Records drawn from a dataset
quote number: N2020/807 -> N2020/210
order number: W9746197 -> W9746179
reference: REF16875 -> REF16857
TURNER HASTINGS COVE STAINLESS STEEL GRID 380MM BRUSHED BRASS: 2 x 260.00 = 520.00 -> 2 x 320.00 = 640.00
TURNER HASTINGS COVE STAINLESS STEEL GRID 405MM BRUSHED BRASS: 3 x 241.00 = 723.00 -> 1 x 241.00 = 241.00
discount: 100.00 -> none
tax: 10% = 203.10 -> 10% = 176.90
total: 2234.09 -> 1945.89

• [WORK TASK] Write every entry out again, exactly as it stands.

• [RESULT OF THIS TASK]
quote number: N2020/807 -> N2020/210
order number: W9746197 -> W9746179
reference: REF16875 -> REF16857
TURNER HASTINGS COVE STAINLESS STEEL GRID 380MM BRUSHED BRASS: 2 x 260.00 = 520.00 -> 2 x 320.00 = 640.00
TURNER HASTINGS COVE STAINLESS STEEL GRID 405MM BRUSHED BRASS: 3 x 241.00 = 723.00 -> 1 x 241.00 = 241.00
discount: 100.00 -> none
tax: 10% = 203.10 -> 10% = 176.90
total: 2234.09 -> 1945.89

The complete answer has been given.